*** Data provided ***

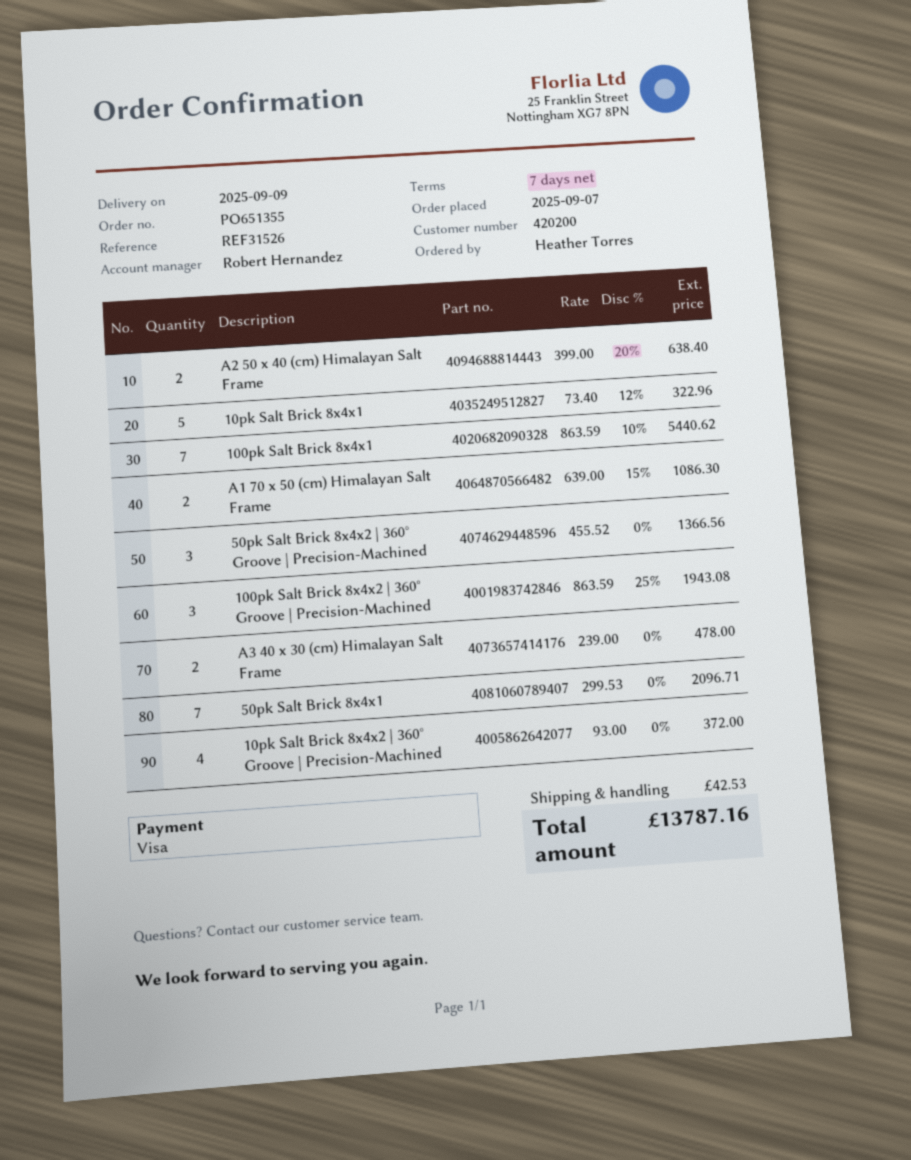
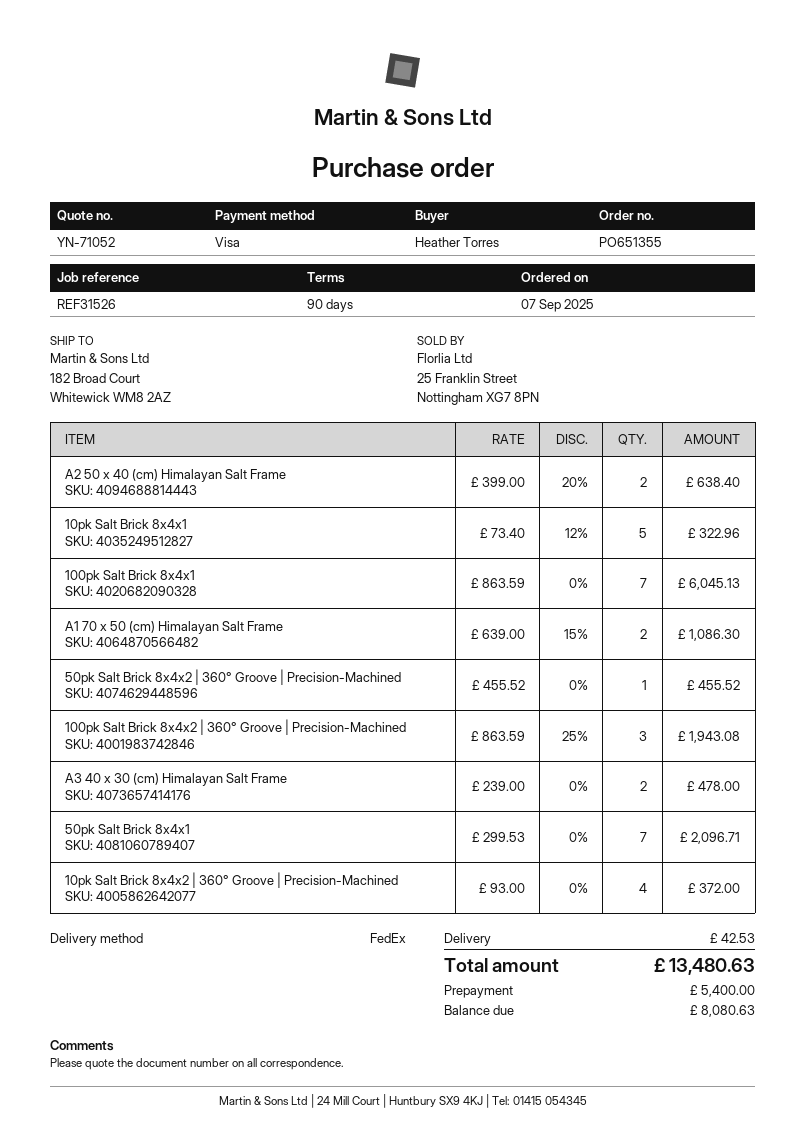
payment terms: 7 days -> 90 days
100pk Salt Brick 8x4x1: 7 x 863.59 - 10% = 5440.62 -> 7 x 863.59 = 6045.13
50pk Salt Brick 8x4x2 | 360° Groove | Precision-Machined: 3 x 455.52 = 1366.56 -> 1 x 455.52 = 455.52
total: 13787.16 -> 13480.63

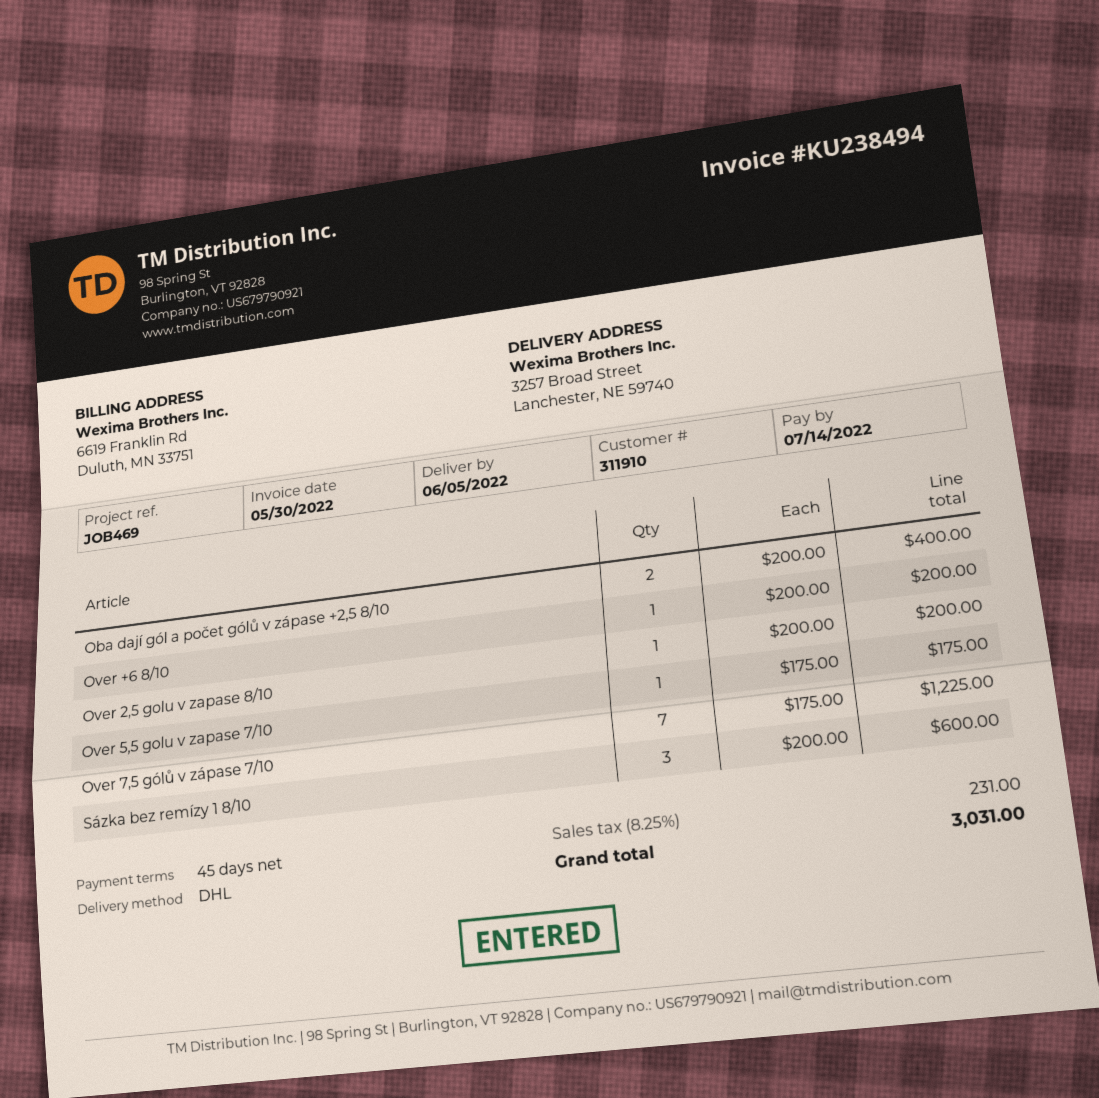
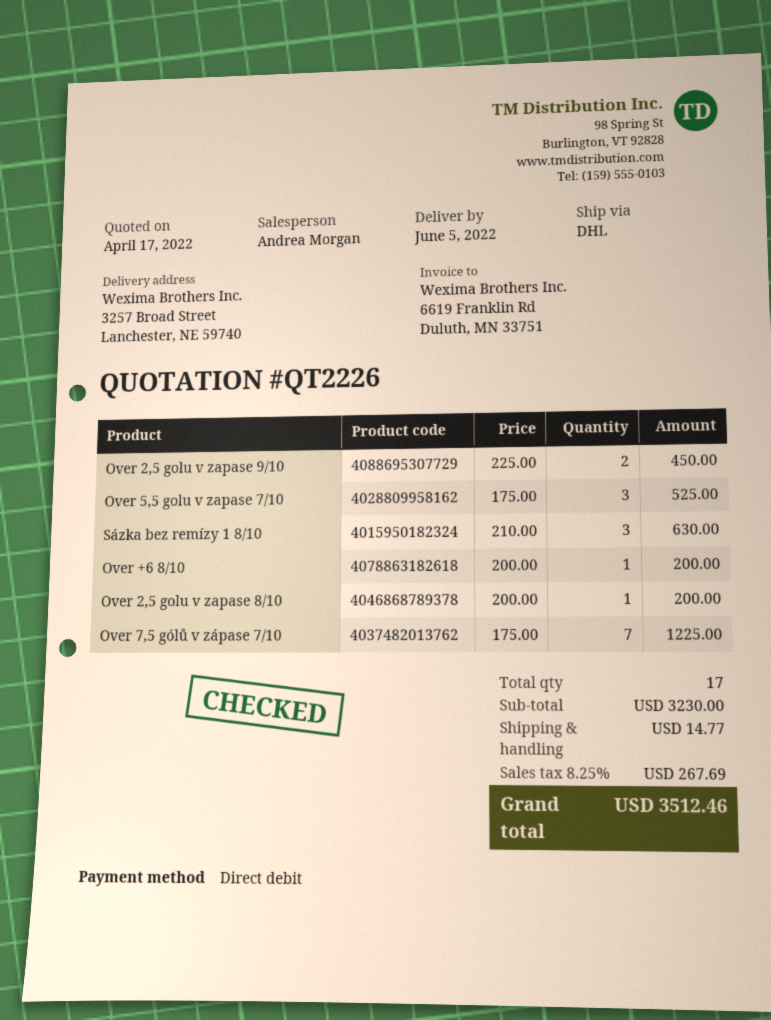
Oba dají gól a počet gólů v zápase +2,5 8/10: 2 x 200.00 = 400.00 -> none
Over 5,5 golu v zapase 7/10: 1 x 175.00 = 175.00 -> 3 x 175.00 = 525.00
Sázka bez remízy 1 8/10: 3 x 200.00 = 600.00 -> 3 x 210.00 = 630.00
Over 2,5 golu v zapase 9/10: none -> 2 x 225.00 = 450.00
shipping: none -> 14.77
tax: 8.25% = 231.00 -> 8.25% = 267.69
total: 3031.00 -> 3512.46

*** End of Data provided ***

Work item - Apart from its pictures, the material above should be repeated exactly.

Answer for this exercise -
payment terms: 7 days -> 90 days
100pk Salt Brick 8x4x1: 7 x 863.59 - 10% = 5440.62 -> 7 x 863.59 = 6045.13
50pk Salt Brick 8x4x2 | 360° Groove | Precision-Machined: 3 x 455.52 = 1366.56 -> 1 x 455.52 = 455.52
total: 13787.16 -> 13480.63

Oba dají gól a počet gólů v zápase +2,5 8/10: 2 x 200.00 = 400.00 -> none
Over 5,5 golu v zapase 7/10: 1 x 175.00 = 175.00 -> 3 x 175.00 = 525.00
Sázka bez remízy 1 8/10: 3 x 200.00 = 600.00 -> 3 x 210.00 = 630.00
Over 2,5 golu v zapase 9/10: none -> 2 x 225.00 = 450.00
shipping: none -> 14.77
tax: 8.25% = 231.00 -> 8.25% = 267.69
total: 3031.00 -> 3512.46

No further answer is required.